== What is needed ==
Nothing outside the range is wanted. Repeat exactly the lines below from the one with "payment method: Google Pay -> Apple Pay" through the one with "Philip J. Marvin".

[Modification records]
════════════════════
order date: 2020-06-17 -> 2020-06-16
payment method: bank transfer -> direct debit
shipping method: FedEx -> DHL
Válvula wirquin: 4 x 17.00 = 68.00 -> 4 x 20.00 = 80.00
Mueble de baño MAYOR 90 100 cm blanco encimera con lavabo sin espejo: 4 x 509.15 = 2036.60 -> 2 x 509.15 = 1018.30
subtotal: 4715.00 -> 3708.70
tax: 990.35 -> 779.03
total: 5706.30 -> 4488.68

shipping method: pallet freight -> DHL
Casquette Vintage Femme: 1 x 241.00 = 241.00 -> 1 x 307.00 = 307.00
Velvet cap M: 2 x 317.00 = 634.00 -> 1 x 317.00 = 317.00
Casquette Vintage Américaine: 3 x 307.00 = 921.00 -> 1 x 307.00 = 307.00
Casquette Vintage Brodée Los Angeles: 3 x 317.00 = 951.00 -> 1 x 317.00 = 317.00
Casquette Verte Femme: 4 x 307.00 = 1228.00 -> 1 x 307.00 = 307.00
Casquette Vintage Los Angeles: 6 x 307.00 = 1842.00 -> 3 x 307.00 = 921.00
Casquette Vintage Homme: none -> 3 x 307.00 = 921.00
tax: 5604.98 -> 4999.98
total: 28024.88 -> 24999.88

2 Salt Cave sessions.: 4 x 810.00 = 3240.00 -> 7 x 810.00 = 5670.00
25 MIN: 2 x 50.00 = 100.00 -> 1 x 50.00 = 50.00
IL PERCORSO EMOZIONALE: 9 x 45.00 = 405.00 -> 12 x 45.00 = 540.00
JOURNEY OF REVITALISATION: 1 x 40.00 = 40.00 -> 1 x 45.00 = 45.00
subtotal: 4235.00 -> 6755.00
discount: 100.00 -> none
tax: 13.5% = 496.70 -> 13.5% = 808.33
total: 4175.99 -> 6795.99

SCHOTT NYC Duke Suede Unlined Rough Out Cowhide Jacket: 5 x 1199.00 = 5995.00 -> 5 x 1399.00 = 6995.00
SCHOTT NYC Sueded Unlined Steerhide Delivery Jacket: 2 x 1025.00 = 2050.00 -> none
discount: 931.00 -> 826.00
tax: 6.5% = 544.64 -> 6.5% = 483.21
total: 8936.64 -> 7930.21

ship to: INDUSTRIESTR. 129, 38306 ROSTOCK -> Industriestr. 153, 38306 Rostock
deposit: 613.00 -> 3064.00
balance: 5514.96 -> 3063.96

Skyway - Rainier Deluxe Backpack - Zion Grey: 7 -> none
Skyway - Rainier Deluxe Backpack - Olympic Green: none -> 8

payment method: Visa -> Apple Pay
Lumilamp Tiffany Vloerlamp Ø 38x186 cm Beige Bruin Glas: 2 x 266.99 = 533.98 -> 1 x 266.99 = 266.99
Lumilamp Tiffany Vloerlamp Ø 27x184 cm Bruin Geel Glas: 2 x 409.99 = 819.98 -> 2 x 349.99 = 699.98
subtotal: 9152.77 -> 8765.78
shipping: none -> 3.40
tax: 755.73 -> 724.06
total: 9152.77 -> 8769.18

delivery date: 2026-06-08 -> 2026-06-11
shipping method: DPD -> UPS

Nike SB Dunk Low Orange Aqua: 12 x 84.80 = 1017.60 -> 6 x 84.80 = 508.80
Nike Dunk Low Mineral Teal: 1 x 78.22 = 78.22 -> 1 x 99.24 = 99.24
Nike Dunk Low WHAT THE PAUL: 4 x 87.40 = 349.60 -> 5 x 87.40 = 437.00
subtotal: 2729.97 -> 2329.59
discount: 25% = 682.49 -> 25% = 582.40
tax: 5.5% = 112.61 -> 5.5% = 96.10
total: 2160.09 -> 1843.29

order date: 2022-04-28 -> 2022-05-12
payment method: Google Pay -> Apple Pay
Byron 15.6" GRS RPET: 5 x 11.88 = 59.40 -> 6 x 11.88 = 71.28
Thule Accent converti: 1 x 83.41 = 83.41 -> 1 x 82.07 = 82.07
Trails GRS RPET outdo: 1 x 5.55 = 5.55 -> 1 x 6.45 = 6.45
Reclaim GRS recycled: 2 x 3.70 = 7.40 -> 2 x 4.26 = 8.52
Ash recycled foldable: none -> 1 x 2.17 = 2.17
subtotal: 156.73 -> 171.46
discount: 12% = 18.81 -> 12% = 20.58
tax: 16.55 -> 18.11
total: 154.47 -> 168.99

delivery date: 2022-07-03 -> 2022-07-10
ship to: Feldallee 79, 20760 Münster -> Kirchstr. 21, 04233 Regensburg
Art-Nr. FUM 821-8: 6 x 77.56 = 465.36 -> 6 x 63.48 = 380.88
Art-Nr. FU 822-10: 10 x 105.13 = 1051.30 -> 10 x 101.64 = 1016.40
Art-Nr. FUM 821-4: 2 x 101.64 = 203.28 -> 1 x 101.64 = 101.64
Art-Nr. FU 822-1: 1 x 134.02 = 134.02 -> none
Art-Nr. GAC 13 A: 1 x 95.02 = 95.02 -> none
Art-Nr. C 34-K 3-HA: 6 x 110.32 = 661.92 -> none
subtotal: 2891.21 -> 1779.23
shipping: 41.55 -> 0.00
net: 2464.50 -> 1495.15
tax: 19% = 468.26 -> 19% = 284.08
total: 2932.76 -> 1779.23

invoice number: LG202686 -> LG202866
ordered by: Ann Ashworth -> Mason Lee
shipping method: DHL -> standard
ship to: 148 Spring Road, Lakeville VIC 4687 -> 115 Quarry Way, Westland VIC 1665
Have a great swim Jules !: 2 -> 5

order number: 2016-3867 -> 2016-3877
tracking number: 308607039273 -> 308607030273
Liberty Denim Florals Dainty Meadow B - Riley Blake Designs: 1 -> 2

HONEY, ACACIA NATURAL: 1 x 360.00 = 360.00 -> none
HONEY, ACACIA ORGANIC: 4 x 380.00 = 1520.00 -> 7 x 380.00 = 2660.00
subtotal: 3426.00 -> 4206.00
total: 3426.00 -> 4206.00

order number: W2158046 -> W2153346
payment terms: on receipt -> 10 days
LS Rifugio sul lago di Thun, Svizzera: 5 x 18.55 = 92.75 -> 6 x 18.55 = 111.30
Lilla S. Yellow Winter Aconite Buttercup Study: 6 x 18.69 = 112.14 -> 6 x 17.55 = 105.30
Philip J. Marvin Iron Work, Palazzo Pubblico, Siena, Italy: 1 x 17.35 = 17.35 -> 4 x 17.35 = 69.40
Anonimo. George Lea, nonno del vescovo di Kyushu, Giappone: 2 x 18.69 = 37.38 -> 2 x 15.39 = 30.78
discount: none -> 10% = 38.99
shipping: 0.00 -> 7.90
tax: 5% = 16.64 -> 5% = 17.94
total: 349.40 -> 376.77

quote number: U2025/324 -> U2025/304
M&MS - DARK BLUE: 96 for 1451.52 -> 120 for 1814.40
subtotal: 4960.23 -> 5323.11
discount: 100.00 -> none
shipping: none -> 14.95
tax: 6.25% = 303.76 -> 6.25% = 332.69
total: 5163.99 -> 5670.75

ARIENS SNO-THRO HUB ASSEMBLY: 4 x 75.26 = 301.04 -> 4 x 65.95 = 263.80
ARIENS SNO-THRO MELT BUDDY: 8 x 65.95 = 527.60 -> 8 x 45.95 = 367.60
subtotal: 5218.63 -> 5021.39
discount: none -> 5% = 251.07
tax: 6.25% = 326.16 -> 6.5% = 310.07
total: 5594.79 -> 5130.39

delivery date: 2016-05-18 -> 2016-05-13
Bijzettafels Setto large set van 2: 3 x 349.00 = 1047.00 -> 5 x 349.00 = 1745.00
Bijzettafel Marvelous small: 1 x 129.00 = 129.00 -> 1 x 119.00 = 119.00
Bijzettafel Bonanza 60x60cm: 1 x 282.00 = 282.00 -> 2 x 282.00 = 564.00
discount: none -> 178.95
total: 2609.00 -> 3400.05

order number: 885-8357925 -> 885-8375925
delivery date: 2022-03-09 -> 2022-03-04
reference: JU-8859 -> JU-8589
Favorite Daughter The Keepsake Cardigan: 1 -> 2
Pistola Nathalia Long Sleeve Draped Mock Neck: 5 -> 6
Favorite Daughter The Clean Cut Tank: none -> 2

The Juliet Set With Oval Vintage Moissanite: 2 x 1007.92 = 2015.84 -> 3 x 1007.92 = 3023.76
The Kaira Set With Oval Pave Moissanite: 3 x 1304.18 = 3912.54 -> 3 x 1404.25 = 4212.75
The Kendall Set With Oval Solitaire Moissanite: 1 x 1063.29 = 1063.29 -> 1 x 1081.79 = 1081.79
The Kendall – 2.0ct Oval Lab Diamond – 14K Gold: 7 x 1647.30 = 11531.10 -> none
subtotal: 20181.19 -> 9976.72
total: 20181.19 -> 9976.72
════════════════════
== Response to the exercise ==
payment method: Google Pay -> Apple Pay
Byron 15.6" GRS RPET: 5 x 11.88 = 59.40 -> 6 x 11.88 = 71.28
Thule Accent converti: 1 x 83.41 = 83.41 -> 1 x 82.07 = 82.07
Trails GRS RPET outdo: 1 x 5.55 = 5.55 -> 1 x 6.45 = 6.45
Reclaim GRS recycled: 2 x 3.70 = 7.40 -> 2 x 4.26 = 8.52
Ash recycled foldable: none -> 1 x 2.17 = 2.17
subtotal: 156.73 -> 171.46
discount: 12% = 18.81 -> 12% = 20.58
tax: 16.55 -> 18.11
total: 154.47 -> 168.99

delivery date: 2022-07-03 -> 2022-07-10
ship to: Feldallee 79, 20760 Münster -> Kirchstr. 21, 04233 Regensburg
Art-Nr. FUM 821-8: 6 x 77.56 = 465.36 -> 6 x 63.48 = 380.88
Art-Nr. FU 822-10: 10 x 105.13 = 1051.30 -> 10 x 101.64 = 1016.40
Art-Nr. FUM 821-4: 2 x 101.64 = 203.28 -> 1 x 101.64 = 101.64
Art-Nr. FU 822-1: 1 x 134.02 = 134.02 -> none
Art-Nr. GAC 13 A: 1 x 95.02 = 95.02 -> none
Art-Nr. C 34-K 3-HA: 6 x 110.32 = 661.92 -> none
subtotal: 2891.21 -> 1779.23
shipping: 41.55 -> 0.00
net: 2464.50 -> 1495.15
tax: 19% = 468.26 -> 19% = 284.08
total: 2932.76 -> 1779.23

invoice number: LG202686 -> LG202866
ordered by: Ann Ashworth -> Mason Lee
shipping method: DHL -> standard
ship to: 148 Spring Road, Lakeville VIC 4687 -> 115 Quarry Way, Westland VIC 1665
Have a great swim Jules !: 2 -> 5

order number: 2016-3867 -> 2016-3877
tracking number: 308607039273 -> 308607030273
Liberty Denim Florals Dainty Meadow B - Riley Blake Designs: 1 -> 2

HONEY, ACACIA NATURAL: 1 x 360.00 = 360.00 -> none
HONEY, ACACIA ORGANIC: 4 x 380.00 = 1520.00 -> 7 x 380.00 = 2660.00
subtotal: 3426.00 -> 4206.00
total: 3426.00 -> 4206.00

order number: W2158046 -> W2153346
payment terms: on receipt -> 10 days
LS Rifugio sul lago di Thun, Svizzera: 5 x 18.55 = 92.75 -> 6 x 18.55 = 111.30
Lilla S. Yellow Winter Aconite Buttercup Study: 6 x 18.69 = 112.14 -> 6 x 17.55 = 105.30
Philip J. Marvin Iron Work, Palazzo Pubblico, Siena, Italy: 1 x 17.35 = 17.35 -> 4 x 17.35 = 69.40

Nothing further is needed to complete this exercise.